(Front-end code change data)
════════════════

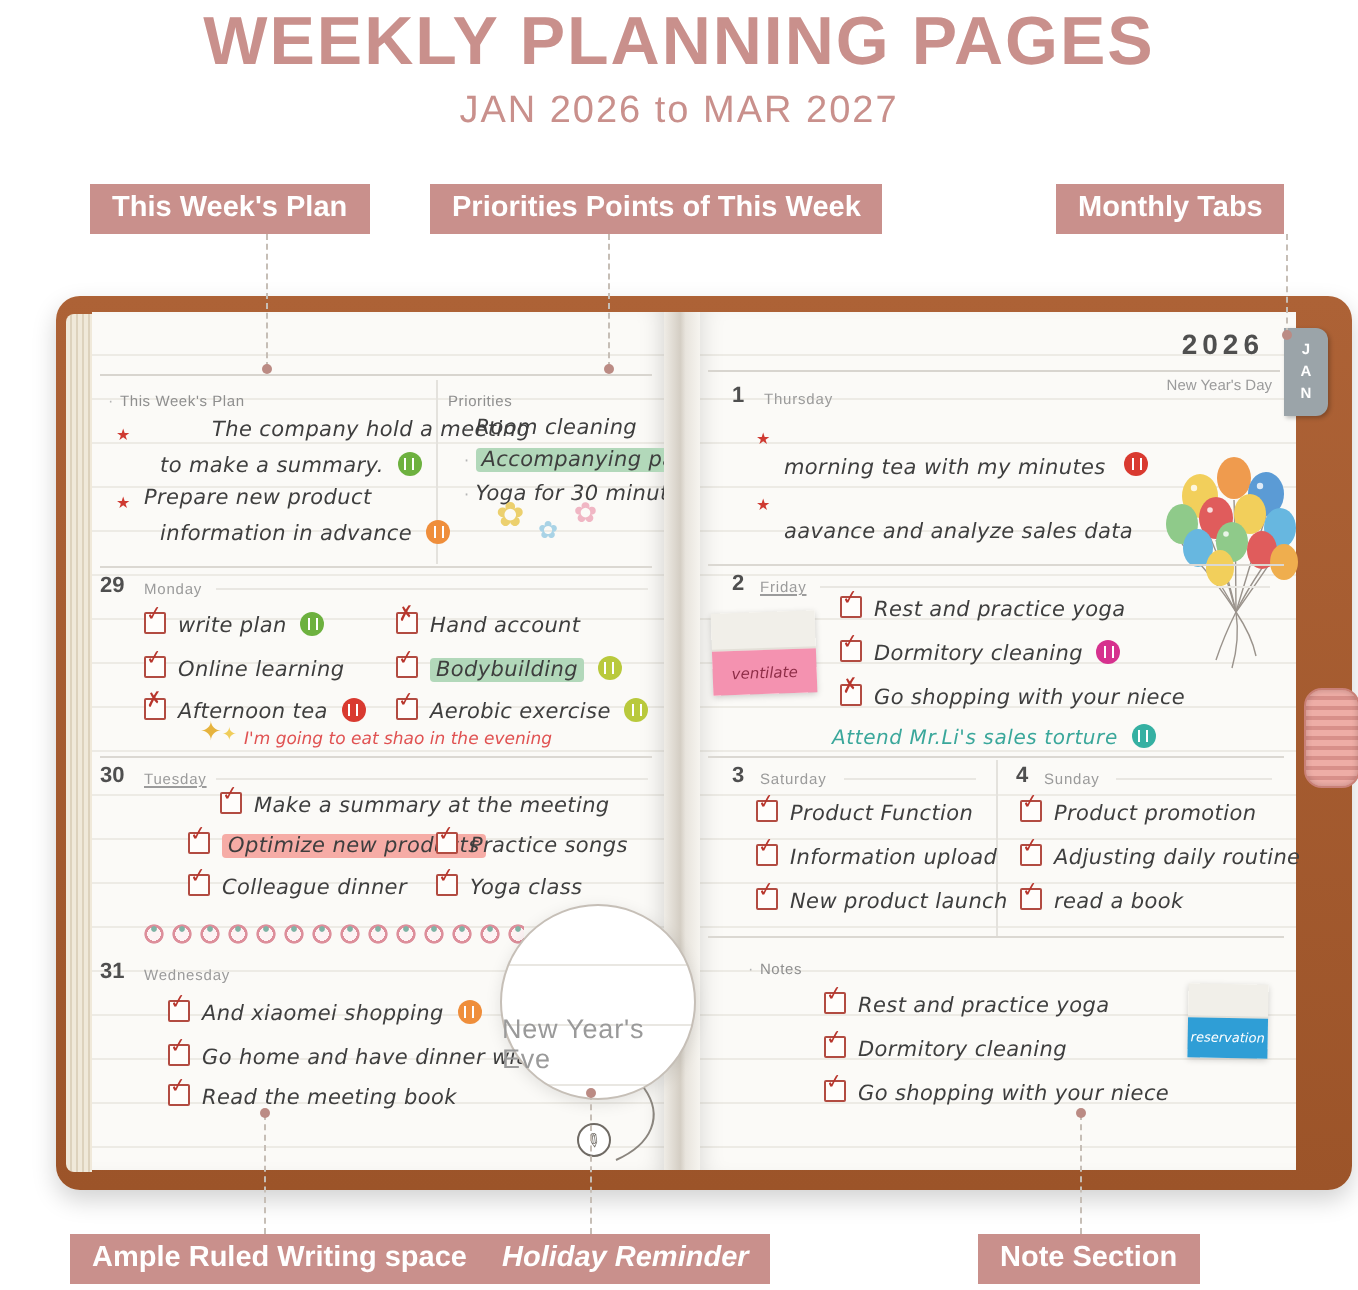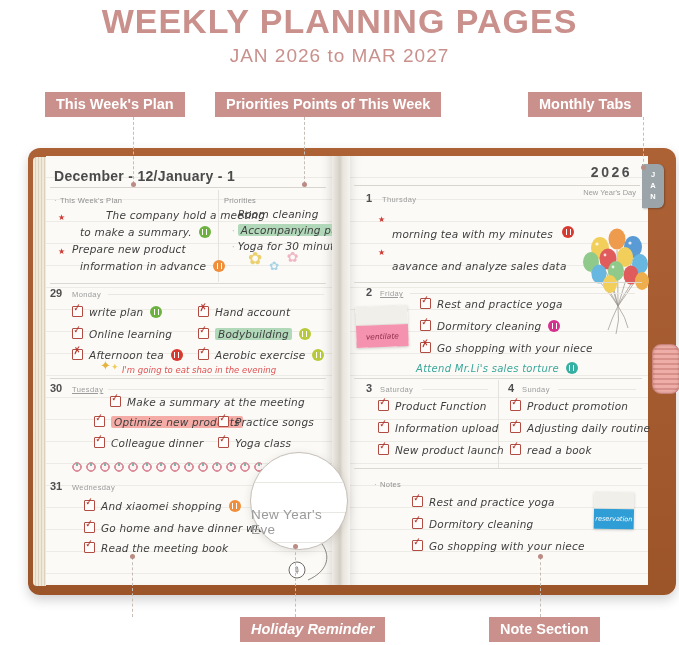--- a/index.html
+++ b/index.html
@@ -102,21 +102,20 @@
       <div class="ldot" style="bottom:-3px;"></div>
     </div>
   <div class="leader" style="left:643px;top:117px;height:50px;">
       <div class="ldot" style="bottom:-3px;"></div>
     </div>
 
   <div class="book">
     <div class="stack"></div>
 
     <div class="page pageL">
-      <div class="daterange" style="left:8px;top:12px;">December - 12/January - 1</div>
       <div class="hline" style="left:4px;right:6px;top:31px;"></div>
       <div class="vline" style="left:172px;top:34px;height:92px;"></div>
 
       <div class="seclabel" style="left:8px;top:40px;"><span class="dotb">·</span><span>This Week's Plan</span></div>
       <span class="star" style="left:12px;top:57px;">★</span>
       <div class="row" style="left:40px;top:53px;margin-left:20px;">The company hold a meeting</div>
       <div class="row" style="left:34px;top:70px;"><span>to make a summary.</span><span class="badge bg-green"></span></div>
       <span class="star" style="left:12px;top:91px;">★</span>
       <div class="row" style="left:26px;top:87px;">Prepare new product</div>
       <div class="row" style="left:34px;top:104px;"><span>information in advance</span><span class="badge bg-orange"></span></div>
@@ -276,16 +275,17 @@
 
   <div class="leader" style="left:132px;top:557px;height:60px;">
       <div class="ldot" style="top:-3px;"></div>
     </div>
   <div class="leader" style="left:295px;top:547px;height:70px;">
       <div class="ldot" style="top:-3px;"></div>
     </div>
   <div class="leader" style="left:540px;top:557px;height:60px;">
       <div class="ldot" style="top:-3px;"></div>
     </div>
+  <div class="callout" style="left:35px;top:617px;">Ample Ruled Writing space</div>
   <div class="callout" style="left:240px;top:617px;font-style:italic;">Holiday Reminder</div>
   <div class="callout" style="left:489px;top:617px;">Note Section</div>
 
 </div>
 
 </body></html>

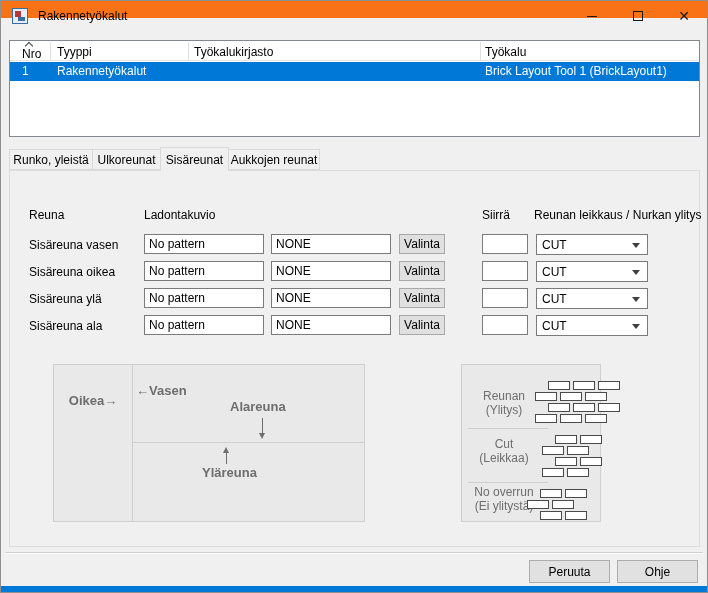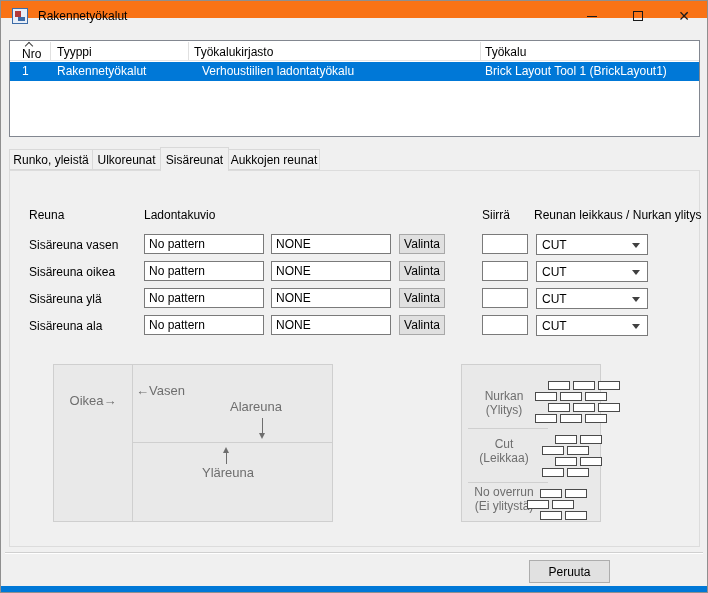--- a/index.html
+++ b/index.html
@@ -106,21 +106,21 @@
       <span class="colhead" style="left:47px;">Tyyppi</span>
       <span class="colhead" style="left:184px;">Työkalukirjasto</span>
       <span class="colhead" style="left:475px;">Työkalu</span>
       <span class="colsep" style="left:40px;"></span>
       <span class="colsep" style="left:178px;"></span>
       <span class="colsep" style="left:470px;"></span>
     </div>
     <div class="listrow">
       <span class="cell" style="left:12px;">1</span>
       <span class="cell" style="left:47px;">Rakennetyökalut</span>
-      <span class="cell" style="left:192px;">Verhoustiilien ladontatyökalu</span>
+      <span class="cell" style="left:201px;margin-top:15px;">Verhoustiilien ladontatyökalu</span>
       <span class="cell" style="left:475px;">Brick Layout Tool 1 (BrickLayout1)</span>
     </div>
   </div>
 
   <div class="tab" style="left:8px; width:84px;">Runko, yleistä</div>
   <div class="tab" style="left:91px; width:69px;">Ulkoreunat</div>
   <div class="tab active" style="left:159px; width:69px;">Sisäreunat</div>
   <div class="tab" style="left:227px; width:92px;">Aukkojen reunat</div>
 
   <div class="panel"></div>
@@ -163,33 +163,33 @@
   <span class="flabel" style="left:28px; top:318px;">Sisäreuna ala</span>
   <input class="tb" style="left: 143px; top: 314px; width: 120px;" value="No pattern">
   <input class="tb" style="left: 270px; top: 314px; width: 120px;" value="NONE">
   <div class="btn-small" style="left:398px; top:314px;">Valinta</div>
   <input class="tb" style="left: 481px; top: 314px; width: 46px;" value="">
   <div class="combo" style="left:535px; top:314px;">
     <span>CUT</span>
     <span class="combo-arrow"></span>
   </div>
 
-  <div class="diagram" style="left:52px; top:363px; width:280px; height:158px;">
+  <div class="diagram" style="left:52px; top:363px; width:312px; height:158px;font-weight:bold;">
     <div class="dg-line-v"></div>
     <div class="dg-line-h"></div>
     <span class="dg-lbl" style="left:0; width:78px; text-align:center; top:28px;">Oikea→</span>
     <span class="dg-lbl" style="left:82px; top:18px;">←Vasen</span>
     <span class="dg-lbl" style="left:176px; top:34px;">Alareuna</span>
     <span class="arrow-stem arrow-down" style="left:208px; top:53px; height:18px;"></span>
     <span class="arrow-stem arrow-up" style="left:172px; top:85px; height:14px;"></span>
     <span class="dg-lbl" style="left:148px; top:100px;">Yläreuna</span>
   </div>
 
   <div class="diagram" style="left:460px; top:363px; width:140px; height:158px;">
-    <span class="ov-lbl" style="top:24px;">Nurkan</span>
+    <span class="ov-lbl" style="top:24px;">Reunan</span>
     <span class="ov-lbl" style="top:38px;">(Ylitys)</span>
     <div class="sec-line" style="top:63px;"></div>
     <span class="ov-lbl" style="top:72px;">Cut</span>
     <span class="ov-lbl" style="top:86px;">(Leikkaa)</span>
     <div class="sec-line" style="top:117px;"></div>
     <span class="ov-lbl" style="top:120px;">No overrun</span>
     <span class="ov-lbl" style="top:134px;">(Ei ylitystä)</span>
     <div>
         <div class="brick" style="left: 136px; top: 16px;"></div>
         <div class="brick" style="left: 111px; top: 16px;"></div>
@@ -215,15 +215,16 @@
         <div class="brick" style="left: 78px; top: 124px;"></div>
         <div class="brick" style="left: 90px; top: 135px;"></div>
         <div class="brick" style="left: 65px; top: 135px;"></div>
         <div class="brick" style="left: 103px; top: 146px;"></div>
         <div class="brick" style="left: 78px; top: 146px;"></div>
       </div>
   </div>
 
   <div class="footline"></div>
   <div class="btn" style="left:528px;">Peruuta</div>
+  <div class="btn" style="left:616px;">Ohje</div>
 
   <div class="accent-strip"></div>
 </div>
 
 </body></html>

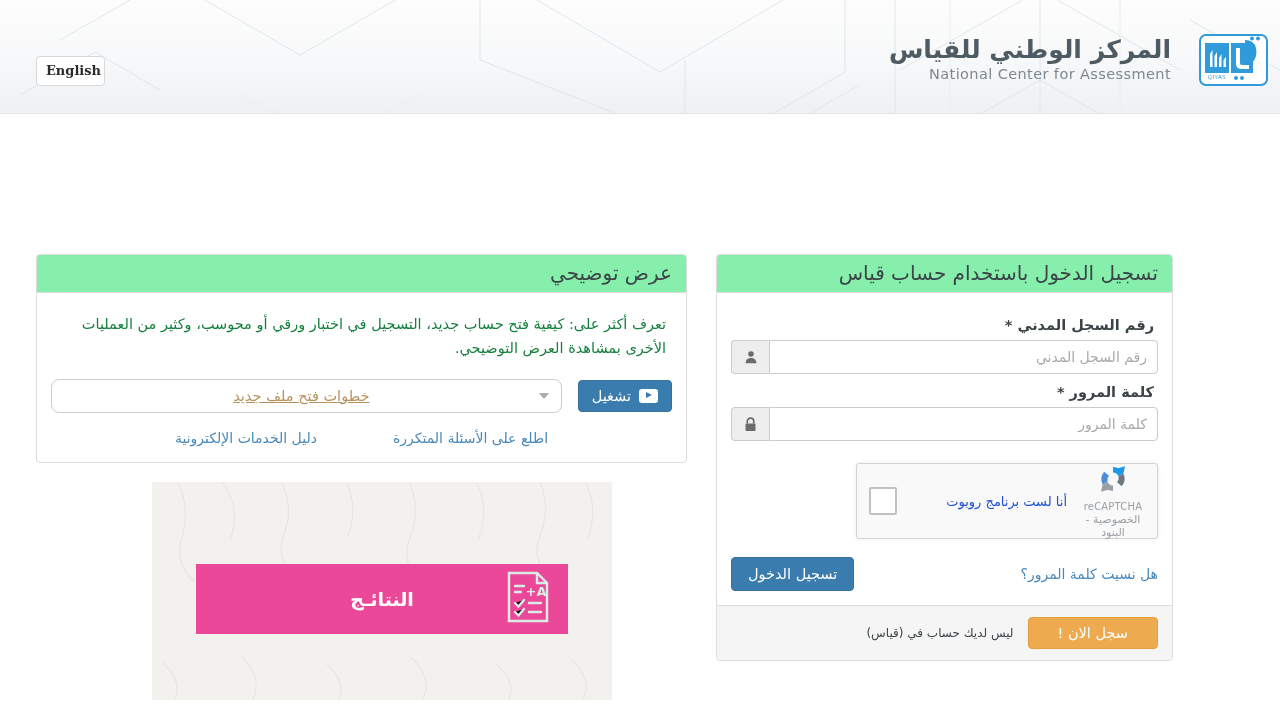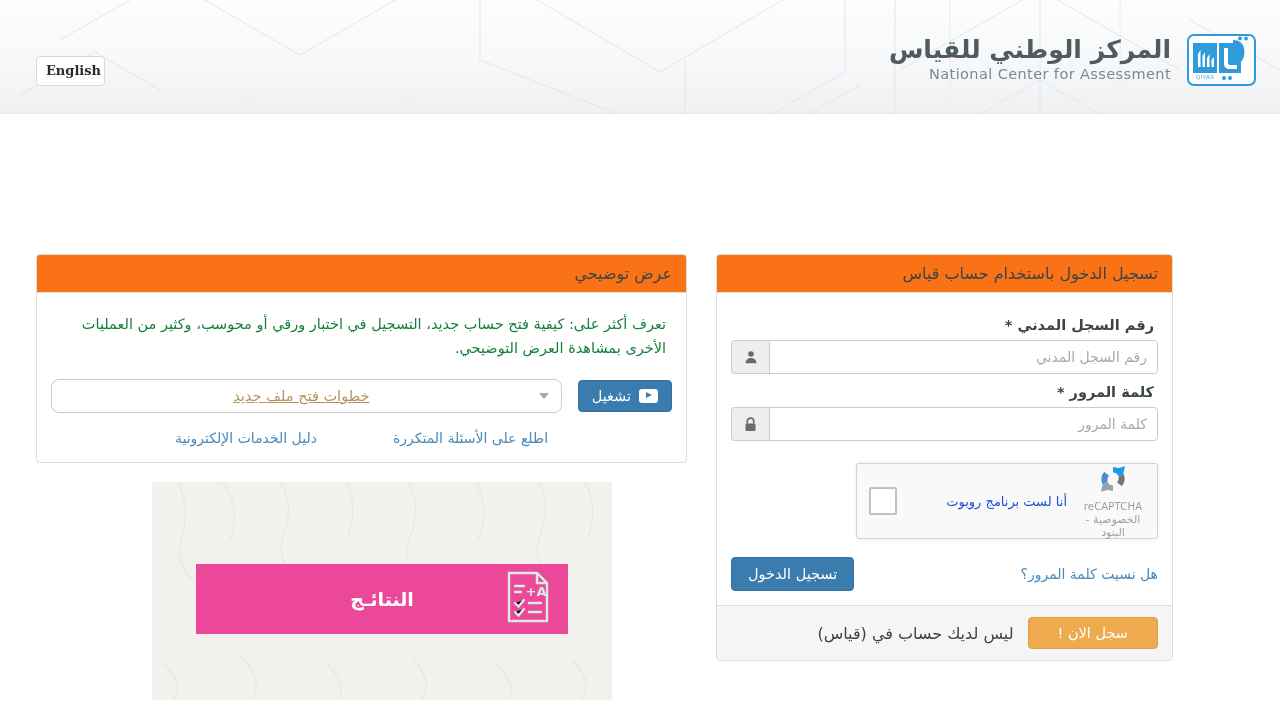--- a/index.html
+++ b/index.html
@@ -34,24 +34,24 @@
     font-weight: bold;
     font-size: 13px;
     color: #2b2b2b;
     line-height: 28px;
     text-align: center;
     cursor: pointer;
     padding-left: 6px;
   }
   .brand {
     position: absolute;
-    right: 24px; top: 34px;
-    display: flex;
-    align-items: center;
-    gap: 16px;
+    right: 12px; top: 34px;
+    display: flex;
+    align-items: center;
+    gap: 28px;
     direction: ltr;
   }
   .brand-text { text-align: right; direction: rtl; }
   .brand-ar {
     font-size: 25px;
     font-weight: bold;
     color: #4f5b63;
     letter-spacing: 0px;
     line-height: 1.15;
   }
@@ -78,27 +78,27 @@
     width: 1280px;
     padding-top: 25px;
   }
   .panel {
     position: absolute;
     background: #ffffff;
     border: 1px solid #dddddd;
     border-radius: 4px;
   }
   .panel-head {
-    background: #f97316;
+    background: #86efac;
     border-bottom: 1px solid #dddddd;
     border-radius: 3px 3px 0 0;
     height: 38px;
     line-height: 37px;
     padding: 0 14px;
-    font-size: 16px;
+    font-size: 20px;
     color: #3c4448;
   }
   .panel-body { padding: 14px; }
 
   
   #login-panel { right: 107px; top: 140px; width: 457px; }
   .field-label {
     font-size: 14.5px;
     font-weight: bold;
     color: #3c4448;
@@ -212,21 +212,21 @@
   .panel-foot {
     background: #f5f5f5;
     border-top: 1px solid #dddddd;
     border-radius: 0 0 3px 3px;
     padding: 11px 14px;
     display: flex;
     align-items: center;
     justify-content: flex-start;
     gap: 14px;
   }
-  .foot-text { font-size: 16px; color: #3c4448; }
+  .foot-text { font-size: 12px; color: #3c4448; }
   .btn-warning {
     background: #edaa4f;
     border: 1px solid #e4a03f;
     border-radius: 4px;
     color: #ffffff;
     font-family: "DejaVu Sans", "Liberation Sans", sans-serif;
     font-size: 14.5px;
     padding: 7px 29px;
     cursor: pointer;
   }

════════════════

The copy you return must match the records above exactly, minus any images.

> _Answer area_
--- a/index.html
+++ b/index.html
@@ -102,21 +102,20 @@
       <div class="ldot" style="bottom:-3px;"></div>
     </div>
   <div class="leader" style="left:643px;top:117px;height:50px;">
       <div class="ldot" style="bottom:-3px;"></div>
     </div>
 
   <div class="book">
     <div class="stack"></div>
 
     <div class="page pageL">
-      <div class="daterange" style="left:8px;top:12px;">December - 12/January - 1</div>
       <div class="hline" style="left:4px;right:6px;top:31px;"></div>
       <div class="vline" style="left:172px;top:34px;height:92px;"></div>
 
       <div class="seclabel" style="left:8px;top:40px;"><span class="dotb">·</span><span>This Week's Plan</span></div>
       <span class="star" style="left:12px;top:57px;">★</span>
       <div class="row" style="left:40px;top:53px;margin-left:20px;">The company hold a meeting</div>
       <div class="row" style="left:34px;top:70px;"><span>to make a summary.</span><span class="badge bg-green"></span></div>
       <span class="star" style="left:12px;top:91px;">★</span>
       <div class="row" style="left:26px;top:87px;">Prepare new product</div>
       <div class="row" style="left:34px;top:104px;"><span>information in advance</span><span class="badge bg-orange"></span></div>
@@ -276,16 +275,17 @@
 
   <div class="leader" style="left:132px;top:557px;height:60px;">
       <div class="ldot" style="top:-3px;"></div>
     </div>
   <div class="leader" style="left:295px;top:547px;height:70px;">
       <div class="ldot" style="top:-3px;"></div>
     </div>
   <div class="leader" style="left:540px;top:557px;height:60px;">
       <div class="ldot" style="top:-3px;"></div>
     </div>
+  <div class="callout" style="left:35px;top:617px;">Ample Ruled Writing space</div>
   <div class="callout" style="left:240px;top:617px;font-style:italic;">Holiday Reminder</div>
   <div class="callout" style="left:489px;top:617px;">Note Section</div>
 
 </div>
 
 </body></html>

--- a/index.html
+++ b/index.html
@@ -106,21 +106,21 @@
       <span class="colhead" style="left:47px;">Tyyppi</span>
       <span class="colhead" style="left:184px;">Työkalukirjasto</span>
       <span class="colhead" style="left:475px;">Työkalu</span>
       <span class="colsep" style="left:40px;"></span>
       <span class="colsep" style="left:178px;"></span>
       <span class="colsep" style="left:470px;"></span>
     </div>
     <div class="listrow">
       <span class="cell" style="left:12px;">1</span>
       <span class="cell" style="left:47px;">Rakennetyökalut</span>
-      <span class="cell" style="left:192px;">Verhoustiilien ladontatyökalu</span>
+      <span class="cell" style="left:201px;margin-top:15px;">Verhoustiilien ladontatyökalu</span>
       <span class="cell" style="left:475px;">Brick Layout Tool 1 (BrickLayout1)</span>
     </div>
   </div>
 
   <div class="tab" style="left:8px; width:84px;">Runko, yleistä</div>
   <div class="tab" style="left:91px; width:69px;">Ulkoreunat</div>
   <div class="tab active" style="left:159px; width:69px;">Sisäreunat</div>
   <div class="tab" style="left:227px; width:92px;">Aukkojen reunat</div>
 
   <div class="panel"></div>
@@ -163,33 +163,33 @@
   <span class="flabel" style="left:28px; top:318px;">Sisäreuna ala</span>
   <input class="tb" style="left: 143px; top: 314px; width: 120px;" value="No pattern">
   <input class="tb" style="left: 270px; top: 314px; width: 120px;" value="NONE">
   <div class="btn-small" style="left:398px; top:314px;">Valinta</div>
   <input class="tb" style="left: 481px; top: 314px; width: 46px;" value="">
   <div class="combo" style="left:535px; top:314px;">
     <span>CUT</span>
     <span class="combo-arrow"></span>
   </div>
 
-  <div class="diagram" style="left:52px; top:363px; width:280px; height:158px;">
+  <div class="diagram" style="left:52px; top:363px; width:312px; height:158px;font-weight:bold;">
     <div class="dg-line-v"></div>
     <div class="dg-line-h"></div>
     <span class="dg-lbl" style="left:0; width:78px; text-align:center; top:28px;">Oikea→</span>
     <span class="dg-lbl" style="left:82px; top:18px;">←Vasen</span>
     <span class="dg-lbl" style="left:176px; top:34px;">Alareuna</span>
     <span class="arrow-stem arrow-down" style="left:208px; top:53px; height:18px;"></span>
     <span class="arrow-stem arrow-up" style="left:172px; top:85px; height:14px;"></span>
     <span class="dg-lbl" style="left:148px; top:100px;">Yläreuna</span>
   </div>
 
   <div class="diagram" style="left:460px; top:363px; width:140px; height:158px;">
-    <span class="ov-lbl" style="top:24px;">Nurkan</span>
+    <span class="ov-lbl" style="top:24px;">Reunan</span>
     <span class="ov-lbl" style="top:38px;">(Ylitys)</span>
     <div class="sec-line" style="top:63px;"></div>
     <span class="ov-lbl" style="top:72px;">Cut</span>
     <span class="ov-lbl" style="top:86px;">(Leikkaa)</span>
     <div class="sec-line" style="top:117px;"></div>
     <span class="ov-lbl" style="top:120px;">No overrun</span>
     <span class="ov-lbl" style="top:134px;">(Ei ylitystä)</span>
     <div>
         <div class="brick" style="left: 136px; top: 16px;"></div>
         <div class="brick" style="left: 111px; top: 16px;"></div>
@@ -215,15 +215,16 @@
         <div class="brick" style="left: 78px; top: 124px;"></div>
         <div class="brick" style="left: 90px; top: 135px;"></div>
         <div class="brick" style="left: 65px; top: 135px;"></div>
         <div class="brick" style="left: 103px; top: 146px;"></div>
         <div class="brick" style="left: 78px; top: 146px;"></div>
       </div>
   </div>
 
   <div class="footline"></div>
   <div class="btn" style="left:528px;">Peruuta</div>
+  <div class="btn" style="left:616px;">Ohje</div>
 
   <div class="accent-strip"></div>
 </div>
 
 </body></html>

--- a/index.html
+++ b/index.html
@@ -34,24 +34,24 @@
     font-weight: bold;
     font-size: 13px;
     color: #2b2b2b;
     line-height: 28px;
     text-align: center;
     cursor: pointer;
     padding-left: 6px;
   }
   .brand {
     position: absolute;
-    right: 24px; top: 34px;
-    display: flex;
-    align-items: center;
-    gap: 16px;
+    right: 12px; top: 34px;
+    display: flex;
+    align-items: center;
+    gap: 28px;
     direction: ltr;
   }
   .brand-text { text-align: right; direction: rtl; }
   .brand-ar {
     font-size: 25px;
     font-weight: bold;
     color: #4f5b63;
     letter-spacing: 0px;
     line-height: 1.15;
   }
@@ -78,27 +78,27 @@
     width: 1280px;
     padding-top: 25px;
   }
   .panel {
     position: absolute;
     background: #ffffff;
     border: 1px solid #dddddd;
     border-radius: 4px;
   }
   .panel-head {
-    background: #f97316;
+    background: #86efac;
     border-bottom: 1px solid #dddddd;
     border-radius: 3px 3px 0 0;
     height: 38px;
     line-height: 37px;
     padding: 0 14px;
-    font-size: 16px;
+    font-size: 20px;
     color: #3c4448;
   }
   .panel-body { padding: 14px; }
 
   
   #login-panel { right: 107px; top: 140px; width: 457px; }
   .field-label {
     font-size: 14.5px;
     font-weight: bold;
     color: #3c4448;
@@ -212,21 +212,21 @@
   .panel-foot {
     background: #f5f5f5;
     border-top: 1px solid #dddddd;
     border-radius: 0 0 3px 3px;
     padding: 11px 14px;
     display: flex;
     align-items: center;
     justify-content: flex-start;
     gap: 14px;
   }
-  .foot-text { font-size: 16px; color: #3c4448; }
+  .foot-text { font-size: 12px; color: #3c4448; }
   .btn-warning {
     background: #edaa4f;
     border: 1px solid #e4a03f;
     border-radius: 4px;
     color: #ffffff;
     font-family: "DejaVu Sans", "Liberation Sans", sans-serif;
     font-size: 14.5px;
     padding: 7px 29px;
     cursor: pointer;
   }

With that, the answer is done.